In effetti, l’eutrofizzazione rappresenta l’esito naturale dell’evoluzione di un lago, che nel
corso di tempi molto lunghi tende ad accumulare materia organica e sedimenti fino a colmarsi
progressivamente. Ciò che oggi viene percepito come un problema ambientale è in realtà
l’accelerazione di tale processo naturale a causa delle attività umane. L’intensificazione dei
carichi di nutrienti, in particolare di origine agricola e urbana, ha determinato
un'accelerazione dei tempi di evoluzione del lago, alterando profondamente la dinamica
ecologica. Solo in tempi più recenti è stata riconosciuta l’importanza di distinguere tra laghi
naturalmente oligotrofici e quelli che, per condizioni geologiche e morfologiche, tendono a
uno stato trofico più elevato.
Uno studio interessante in tal senso è stato condotto da due ricercatori britannici,
probabilmente scozzesi, che si proposero di analizzare il rapporto tra concentrazione di
fosforo e pescosità dei laghi. L’ipotesi alla base del loro lavoro era che, essendo il fosforo un
nutriente fondamentale per la produttività primaria, una sua maggiore disponibilità avrebbe
favorito la crescita della biomassa e, di conseguenza, una maggiore disponibilità di cibo per i
pesci. Su queste basi, vennero definiti gli “indici morfoedafici”, che mettono in relazione la
concentrazione naturale di fosforo con alcuni parametri geochimici e morfometrici del lago.
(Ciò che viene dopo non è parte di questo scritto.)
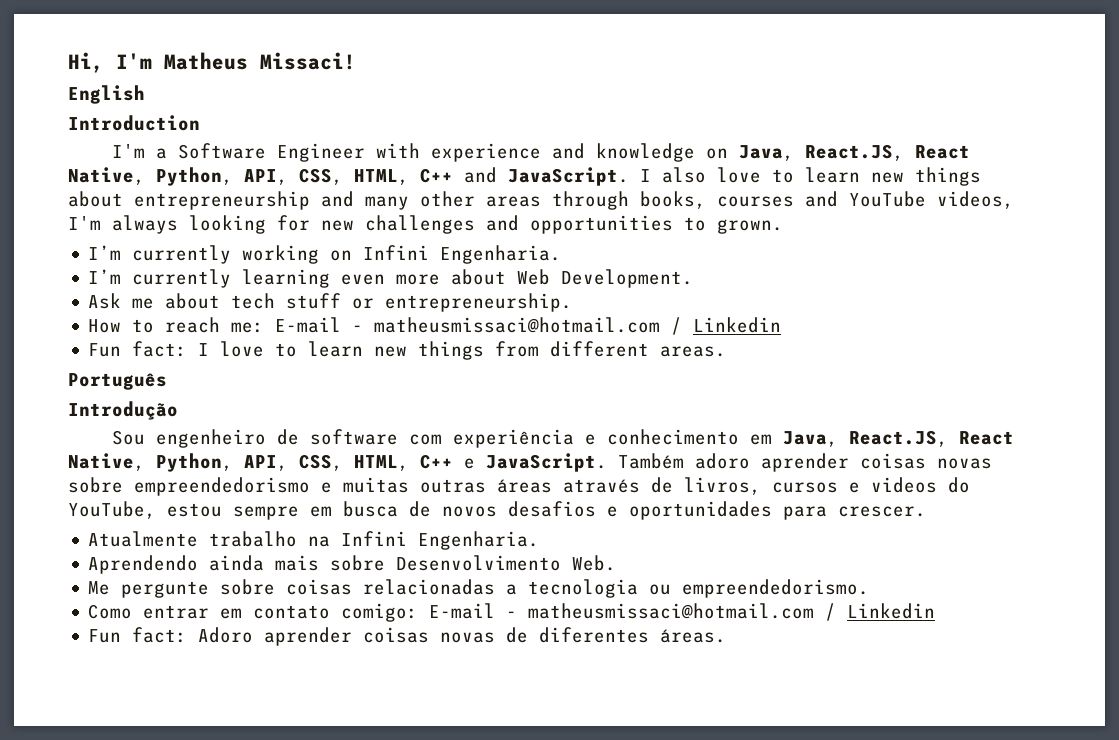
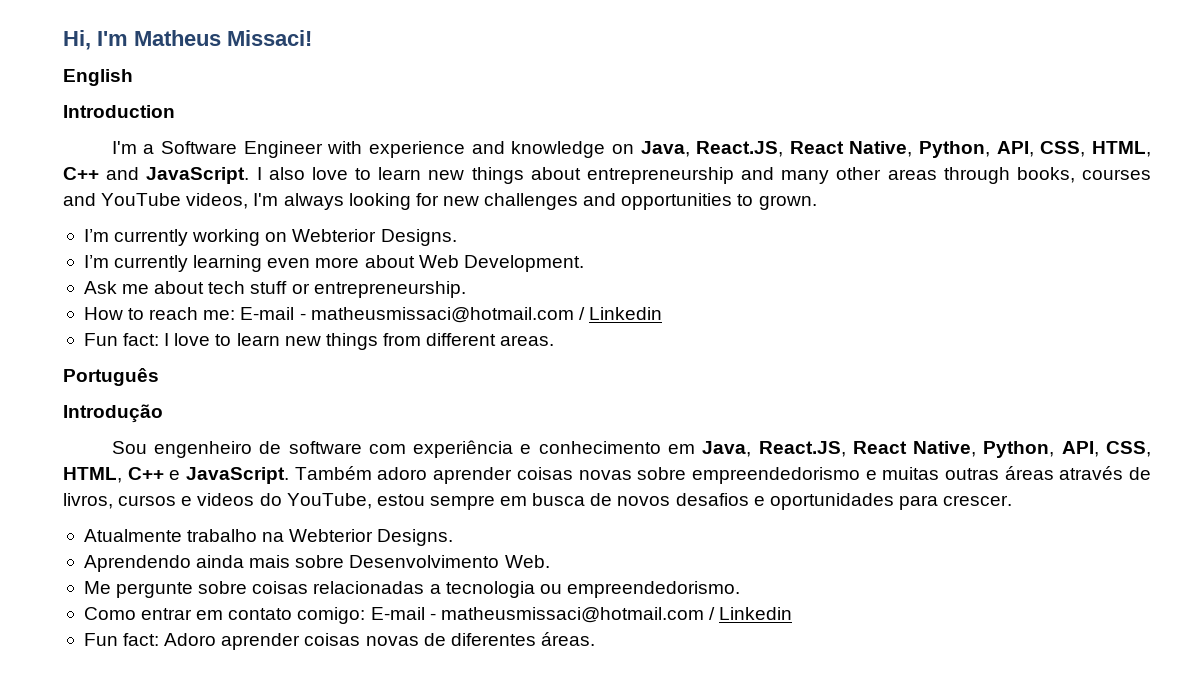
[363,245,562,264] Infini Engenharia. -> [292,229,457,246] Webterior Designs.
[341,531,540,550] Infini Engenharia. -> [289,529,454,546] Webterior Designs.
Due dei parametri presi in considerazione per il calcolo di questi indici sono l’alcalinità e la
conducibilità elettrica, entrambi indicatori indiretti della salinità. Questi parametri sono
considerati molto stabili e conservativi, poiché influenzati principalmente dalla geologia del
bacino e difficilmente modificabili da apporti esterni, data la grande massa d’acqua che
caratterizza i laghi. Per alterare significativamente l’alcalinità o la conducibilità elettrica di un
lago, sarebbero necessarie immissioni di sali in quantità molto elevate, il che è improbabile
salvo in casi di grave inquinamento.
Un altro parametro fondamentale per la determinazione degli indici morfoedafici è la
profondità media del lago, che influenza direttamente il volume d’acqua disponibile e quindi
la capacità di diluizione dei nutrienti. Maggiore è la profondità media, maggiore sarà il
volume d’acqua e minore la concentrazione di nutrienti a parità di carico.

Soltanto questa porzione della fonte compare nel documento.